Wednesday, March 27, 2024

The ravine

This photo is from last Saturday. Since then, the work crew has done a little more smoothing and several dump truck loads of "clean" dirt have been added to the bottom of the ravine. And that pile of tree branches visible in the lower right corner has been burned.

This ravine/stream bed isn't named. At least I've never heard a name for it.

At the far end of the ravine, another stream bed joins this one and runs off to the right down toward the river. I'm amazed at how deep these ravines are. Some of them, like the one just south of our hamlet, are named. In that case, it's la rouère de l'aulne (the alder ravine). The word rouère is a regional word for "ravine" or "intermittent stream," as far as I can tell (Wiktionnaire).


  1. I had no idea the ravine was that deep.
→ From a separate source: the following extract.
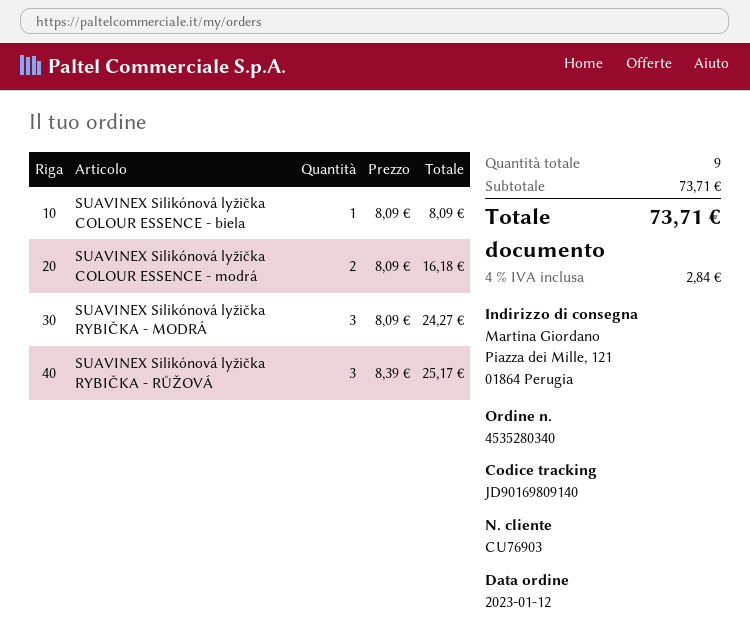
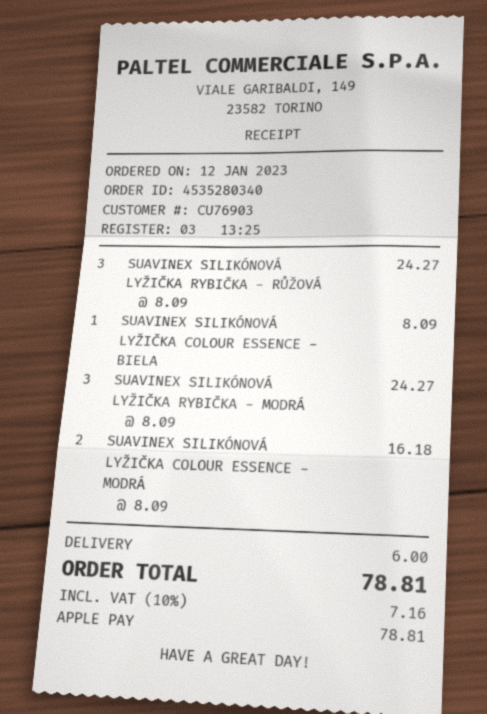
SUAVINEX Silikónová lyžička RYBIČKA - RŮŽOVÁ: 3 x 8.39 = 25.17 -> 3 x 8.09 = 24.27
shipping: none -> 6.00
tax: 4% = 2.84 -> 10% = 7.16
total: 73.71 -> 78.81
  2. Haaaaa! My eyes aren't quite awake yet, I guess... I saw your translation as, the OLDER ravine, and I thought, "Ah, I know I've seen the word aulne before, but I never realized it was a way to say,older!" So, I looked it up in WordReference, to see how it's used... ha! Alder! And, you wrote Alder! Haaaaa!

  3. Now I know more about ravines- all that water needs to go somewhere. We don't want any grape vine roots to rot.

  4. mitch, they're surprisingly deep.

    judy, that makes me wonder: what are aldermen made of? ;)

    evelyn, more than you wanted to know, I'm sure! LOL

  5. Evelyn is a good name for a ravine.


Tell me what you think!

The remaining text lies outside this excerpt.